[Change detection data]
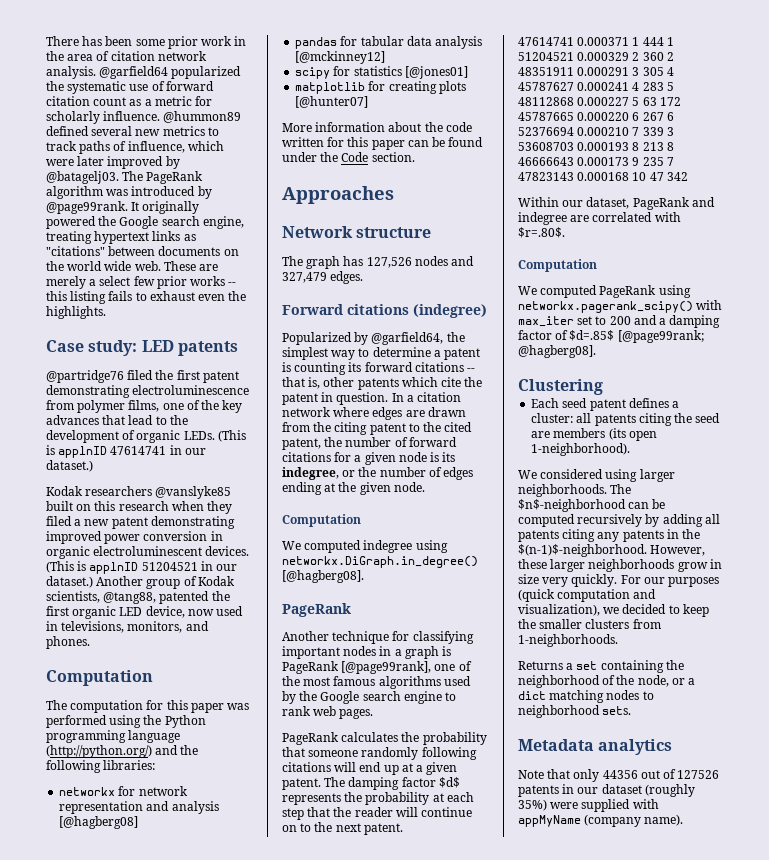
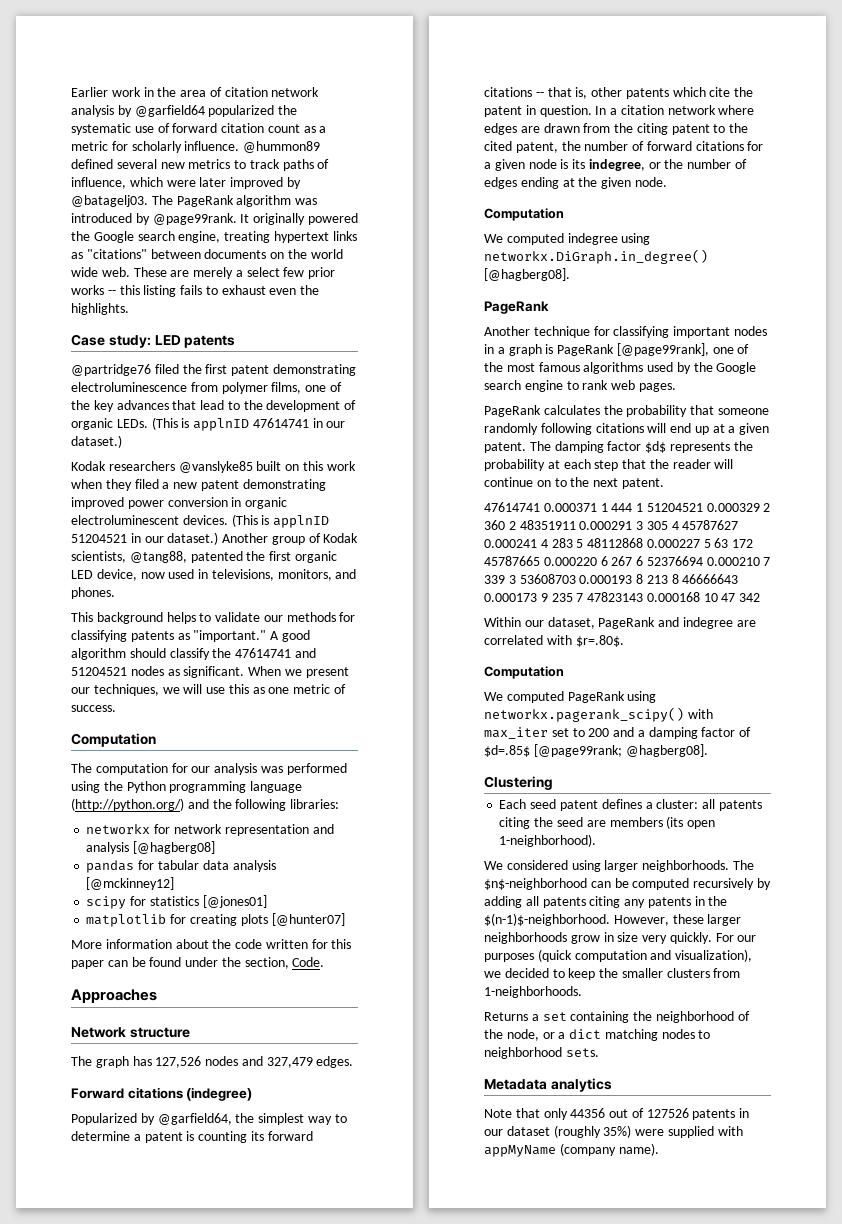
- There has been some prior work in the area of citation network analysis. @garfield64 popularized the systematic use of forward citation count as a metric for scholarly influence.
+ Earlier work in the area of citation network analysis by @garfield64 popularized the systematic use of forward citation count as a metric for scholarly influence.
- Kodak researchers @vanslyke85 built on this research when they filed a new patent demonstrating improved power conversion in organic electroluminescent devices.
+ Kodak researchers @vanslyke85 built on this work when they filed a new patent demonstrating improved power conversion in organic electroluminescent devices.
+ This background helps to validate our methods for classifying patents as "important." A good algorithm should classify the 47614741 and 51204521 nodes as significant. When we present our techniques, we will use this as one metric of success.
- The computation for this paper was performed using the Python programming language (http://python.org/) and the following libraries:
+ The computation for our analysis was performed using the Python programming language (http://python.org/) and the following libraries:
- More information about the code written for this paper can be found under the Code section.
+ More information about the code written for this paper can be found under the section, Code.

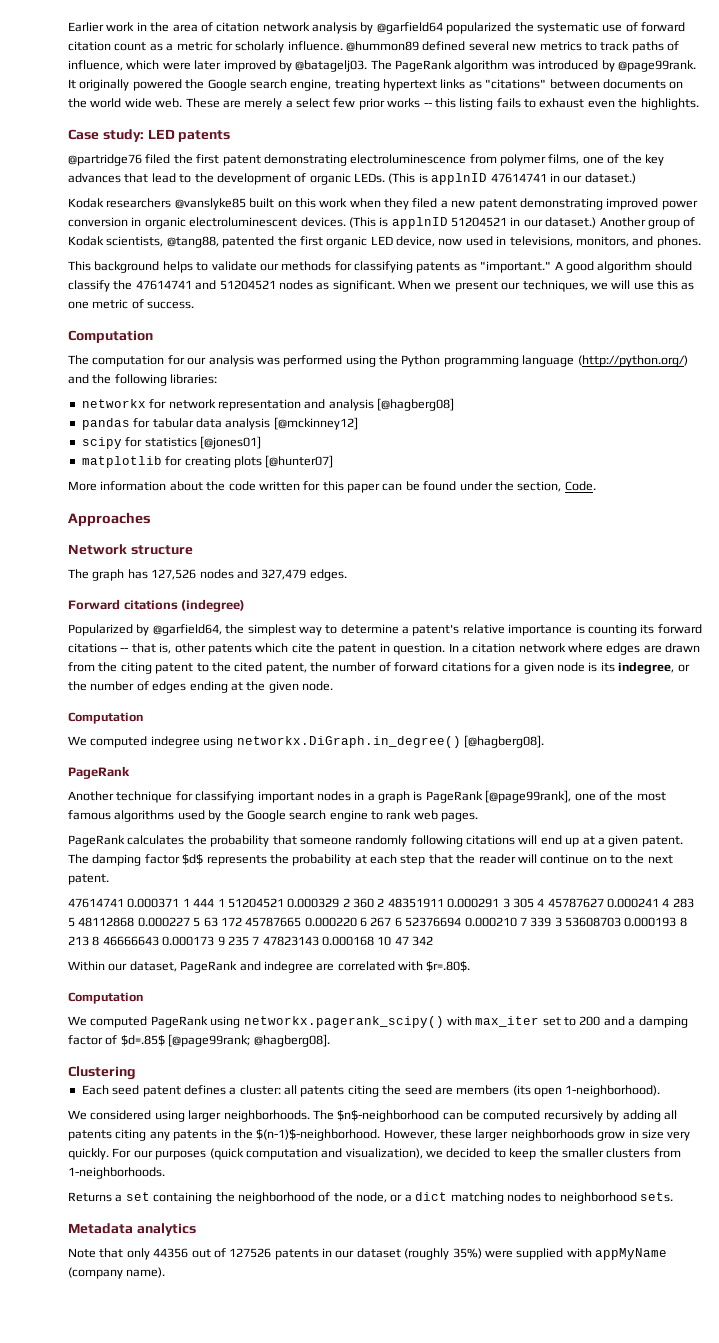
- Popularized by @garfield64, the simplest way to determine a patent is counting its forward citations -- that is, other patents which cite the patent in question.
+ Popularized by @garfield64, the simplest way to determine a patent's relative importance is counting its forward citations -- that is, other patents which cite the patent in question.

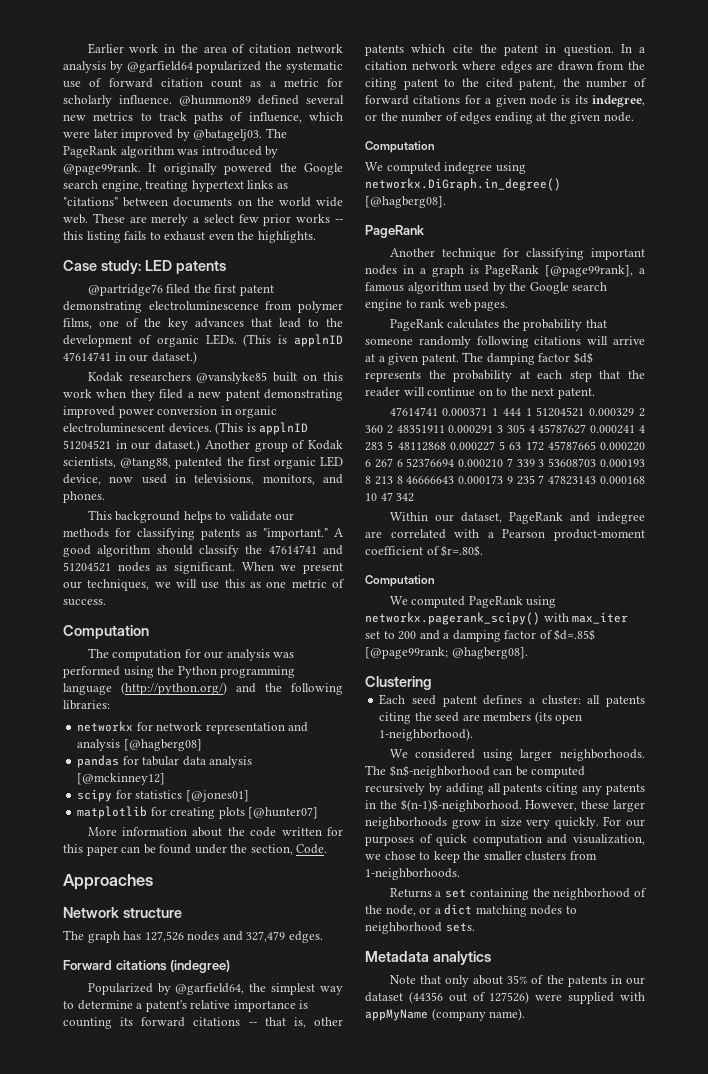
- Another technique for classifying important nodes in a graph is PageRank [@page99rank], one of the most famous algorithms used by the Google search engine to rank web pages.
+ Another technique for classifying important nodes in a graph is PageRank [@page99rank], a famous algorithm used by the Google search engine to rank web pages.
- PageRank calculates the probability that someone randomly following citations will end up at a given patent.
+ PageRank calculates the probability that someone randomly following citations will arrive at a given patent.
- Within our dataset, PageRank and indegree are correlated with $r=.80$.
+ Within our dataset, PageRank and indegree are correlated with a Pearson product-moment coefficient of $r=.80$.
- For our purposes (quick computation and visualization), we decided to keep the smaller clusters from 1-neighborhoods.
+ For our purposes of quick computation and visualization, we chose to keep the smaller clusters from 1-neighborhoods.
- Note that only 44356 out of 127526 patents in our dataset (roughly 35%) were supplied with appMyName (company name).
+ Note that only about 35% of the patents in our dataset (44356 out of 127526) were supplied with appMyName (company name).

### REQUIRED WORK
Restate all of the data word for word and include no pictures.

### TASK SOLUTION
- There has been some prior work in the area of citation network analysis. @garfield64 popularized the systematic use of forward citation count as a metric for scholarly influence.
+ Earlier work in the area of citation network analysis by @garfield64 popularized the systematic use of forward citation count as a metric for scholarly influence.
- Kodak researchers @vanslyke85 built on this research when they filed a new patent demonstrating improved power conversion in organic electroluminescent devices.
+ Kodak researchers @vanslyke85 built on this work when they filed a new patent demonstrating improved power conversion in organic electroluminescent devices.
+ This background helps to validate our methods for classifying patents as "important." A good algorithm should classify the 47614741 and 51204521 nodes as significant. When we present our techniques, we will use this as one metric of success.
- The computation for this paper was performed using the Python programming language (http://python.org/) and the following libraries:
+ The computation for our analysis was performed using the Python programming language (http://python.org/) and the following libraries:
- More information about the code written for this paper can be found under the Code section.
+ More information about the code written for this paper can be found under the section, Code.

- Popularized by @garfield64, the simplest way to determine a patent is counting its forward citations -- that is, other patents which cite the patent in question.
+ Popularized by @garfield64, the simplest way to determine a patent's relative importance is counting its forward citations -- that is, other patents which cite the patent in question.

- Another technique for classifying important nodes in a graph is PageRank [@page99rank], one of the most famous algorithms used by the Google search engine to rank web pages.
+ Another technique for classifying important nodes in a graph is PageRank [@page99rank], a famous algorithm used by the Google search engine to rank web pages.
- PageRank calculates the probability that someone randomly following citations will end up at a given patent.
+ PageRank calculates the probability that someone randomly following citations will arrive at a given patent.
- Within our dataset, PageRank and indegree are correlated with $r=.80$.
+ Within our dataset, PageRank and indegree are correlated with a Pearson product-moment coefficient of $r=.80$.
- For our purposes (quick computation and visualization), we decided to keep the smaller clusters from 1-neighborhoods.
+ For our purposes of quick computation and visualization, we chose to keep the smaller clusters from 1-neighborhoods.
- Note that only 44356 out of 127526 patents in our dataset (roughly 35%) were supplied with appMyName (company name).
+ Note that only about 35% of the patents in our dataset (44356 out of 127526) were supplied with appMyName (company name).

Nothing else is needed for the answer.